Eu não era doida de negar comida.
- Peça algum combo - disse o homem bonito, observando-me mais uma vez da cabeça aos pés. - Ela parece que não se alimenta há dias.
Como ele sabia daquilo também, só Deus poderia me responder.
O motorista obedeceu, e a mulher gentil atrás do vidro blindado prontamente anotou o pedido. Considerei se clamar pela ajuda dela me renderia mais do que uma risada de desdém ou um olhar impotente.
Não arrisquei.
Comer primeiro, fugir depois. Prioridades devem ser respeitadas.

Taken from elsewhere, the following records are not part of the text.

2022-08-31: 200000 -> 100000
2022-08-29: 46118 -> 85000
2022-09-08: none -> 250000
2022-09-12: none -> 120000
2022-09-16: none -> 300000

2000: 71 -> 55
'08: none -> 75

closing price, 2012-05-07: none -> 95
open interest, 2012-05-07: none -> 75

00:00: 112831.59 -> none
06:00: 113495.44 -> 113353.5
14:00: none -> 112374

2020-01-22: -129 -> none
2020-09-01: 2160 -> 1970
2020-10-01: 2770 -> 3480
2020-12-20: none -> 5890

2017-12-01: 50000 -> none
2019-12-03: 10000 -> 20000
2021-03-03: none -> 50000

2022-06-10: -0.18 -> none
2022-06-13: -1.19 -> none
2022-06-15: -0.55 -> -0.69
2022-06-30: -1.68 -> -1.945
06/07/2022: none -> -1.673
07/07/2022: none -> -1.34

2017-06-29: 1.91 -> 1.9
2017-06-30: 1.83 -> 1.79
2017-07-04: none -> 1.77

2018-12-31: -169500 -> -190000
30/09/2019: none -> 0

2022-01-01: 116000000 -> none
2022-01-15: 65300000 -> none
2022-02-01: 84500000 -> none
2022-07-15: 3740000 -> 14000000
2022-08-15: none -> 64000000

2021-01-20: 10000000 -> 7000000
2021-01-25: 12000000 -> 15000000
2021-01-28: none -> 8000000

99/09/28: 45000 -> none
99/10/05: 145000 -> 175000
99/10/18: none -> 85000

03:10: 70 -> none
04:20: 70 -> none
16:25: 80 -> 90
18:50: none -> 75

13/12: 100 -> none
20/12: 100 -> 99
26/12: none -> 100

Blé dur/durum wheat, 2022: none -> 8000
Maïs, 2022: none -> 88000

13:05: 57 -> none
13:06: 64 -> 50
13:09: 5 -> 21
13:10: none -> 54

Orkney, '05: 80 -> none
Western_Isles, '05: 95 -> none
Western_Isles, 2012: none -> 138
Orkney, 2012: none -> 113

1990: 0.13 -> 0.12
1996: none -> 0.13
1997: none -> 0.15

Por um momento todos ficamos em silêncio, então eu me voltei para o homem bonito, que continuava me observando com um misto de pena e desgosto.
- Está me alimentando para saber se posso mudar de ideia? - perguntei com leve desconfiança.
- Apenas para que entenda que pode ser mais vantajoso estar comigo do que se manter naquela vida - disse ele com frieza, embora as palavras fossem gentis. - Você não pode decidir o que fará a partir de agora. Você é minha e continuará sendo, mesmo se não assinar o documento. Então, sugiro que assine, antes que eu perca a paciência.
Aquela merda não era justa.
Nem um pouco justa.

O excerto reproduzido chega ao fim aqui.